Среди этого народа имелись превосходные математики и механики. Как я узнал позже, король лилипутов поощрял и поддерживал развитие наук и всяческих ремесел. В местах, где рос лес, здесь строились большие военные корабли – до девяти футов в длину. Затем корабли поднимали на специальные платформы и перевозили к морю, так что опыт сооружения транспортных средств у лилипутов имелся. Инженерам и пятистам плотникам было велено немедленно приступить к строительству крупнейшей из таких платформ. Я еще продолжал спать, когда готовая платформа уже стояла параллельно моему неподвижному телу, вызывая шумное одобрение окружающих. Она имела двадцать две пары колес и достигала семи футов в длину и четырех в ширину, возвышаясь при этом на три дюйма над землей.

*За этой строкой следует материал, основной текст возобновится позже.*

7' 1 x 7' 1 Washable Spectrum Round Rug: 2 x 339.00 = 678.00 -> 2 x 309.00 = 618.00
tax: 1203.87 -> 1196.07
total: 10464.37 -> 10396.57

Главная трудность заключалась в том, чтобы поднять меня и уложить на помост. Для этой цели – как мне позже рассказали – были вбиты в землю восемьдесят свай вышиною в фут и приготовлены прочные канаты, которые крепились крючьями к многочисленным повязкам, которыми я был спеленут, как младенец. Девятьсот отборных силачей взялись за дело и начали тянуть канаты с помощью блоков, прикрепленных к сваям. Чтобы переместить мое тело, понадобилось не меньше трех часов. Наконец меня уложили на платформу, крепко привязали, и полтысячи самых рослых лошадей, какие только нашлись в королевских конюшнях, повезли меня в столицу.

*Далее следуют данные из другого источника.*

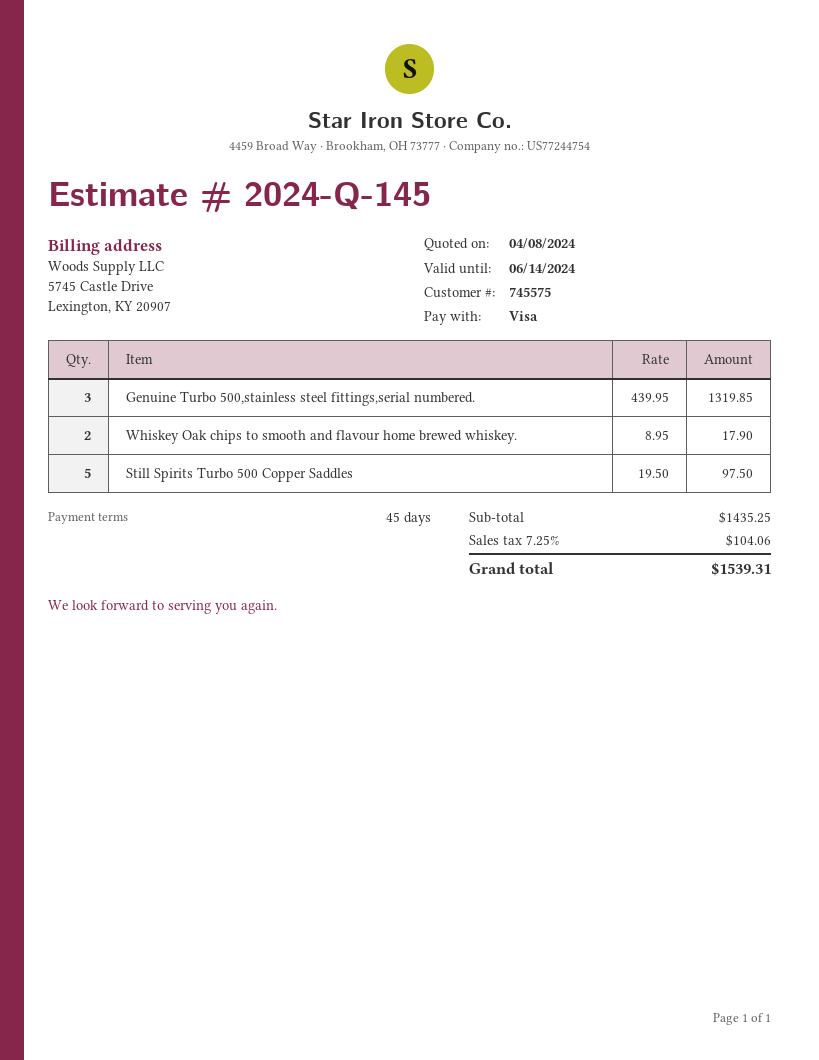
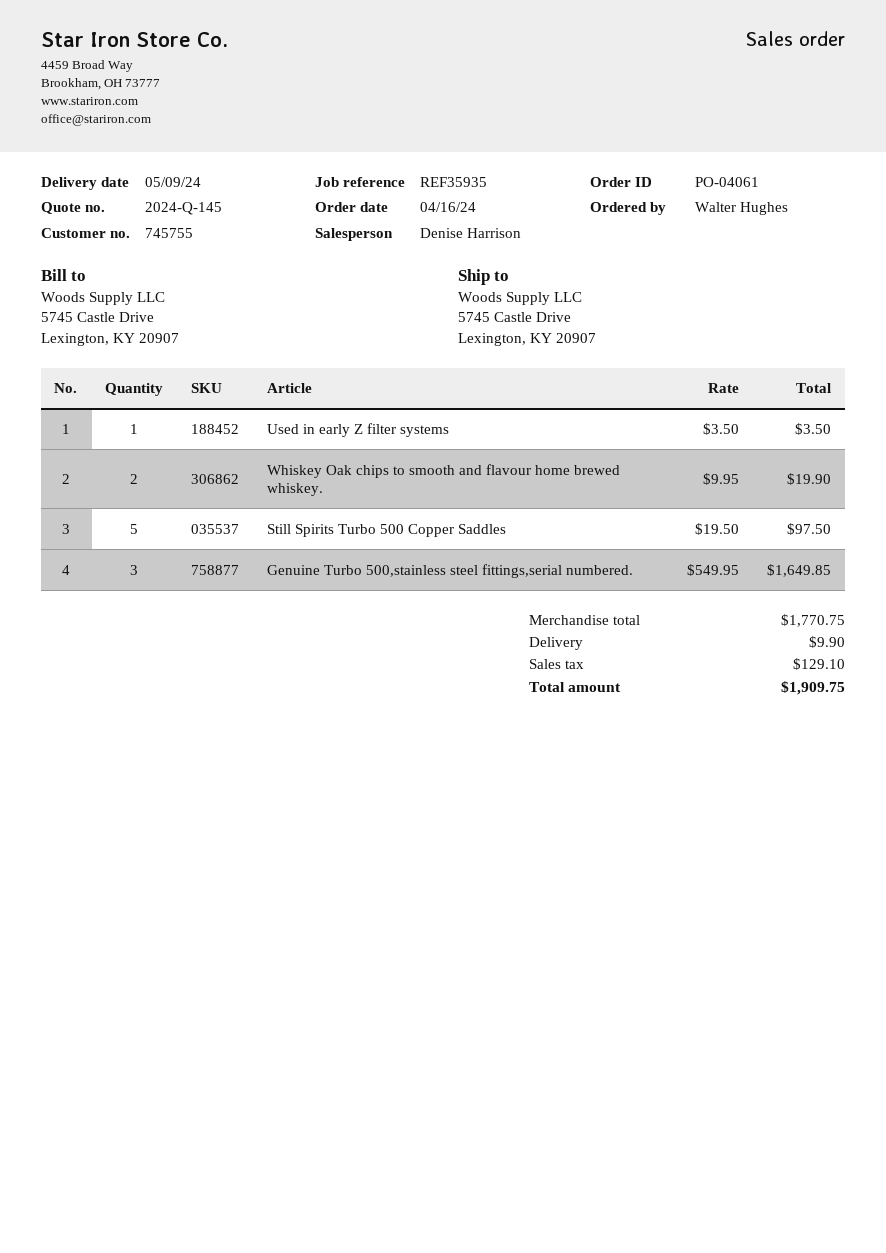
customer number: 745575 -> 745755
Genuine Turbo 500,stainless steel fittings,serial numbered.: 3 x 439.95 = 1319.85 -> 3 x 549.95 = 1649.85
Whiskey Oak chips to smooth and flavour home brewed whiskey.: 2 x 8.95 = 17.90 -> 2 x 9.95 = 19.90
Used in early Z filter systems: none -> 1 x 3.50 = 3.50
subtotal: 1435.25 -> 1770.75
shipping: none -> 9.90
tax: 104.06 -> 129.10
total: 1539.31 -> 1909.75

Мы находились в пути уже четыре часа, когда я проснулся – этому способствовал забавный случай. Повозка остановилась перед небольшим препятствием; воспользовавшись этим, пара молодых лилипутов из любопытства взобралась на платформу и тихонько прокралась к моему лицу. Один из них, очевидно солдат, сунул мне в ноздрю острие своей пики и принялся щекотать, словно соломинкой. Я оглушительно чихнул и открыл глаза. Храбрецов как ветром сдуло, но я проснулся и мог наблюдать все, что в дальнейшем происходило вокруг.

Когда стемнело, мы расположились передохнуть. Но и тогда меня строго охраняли при свете факелов и не давали возможности даже пошевелиться. На рассвете повозка-платформа со скрипом тронулась в путь и уже к полудню находилась в двухстах ярдах от городских ворот. Король и весь двор вышли нам навстречу, однако его величеству в целях безопасности посоветовали не подниматься на мое обездвиженное тело.

На площади, где остановился наш караван, возвышался огромный древний храм. Несколько лет назад этот храм был осквернен убийством, и с тех пор жители столицы перестали ходить туда на службы. Храм закрыли, вынесли из него все убранство, и он долго стоял пустым. В этом здании и решено было меня поместить.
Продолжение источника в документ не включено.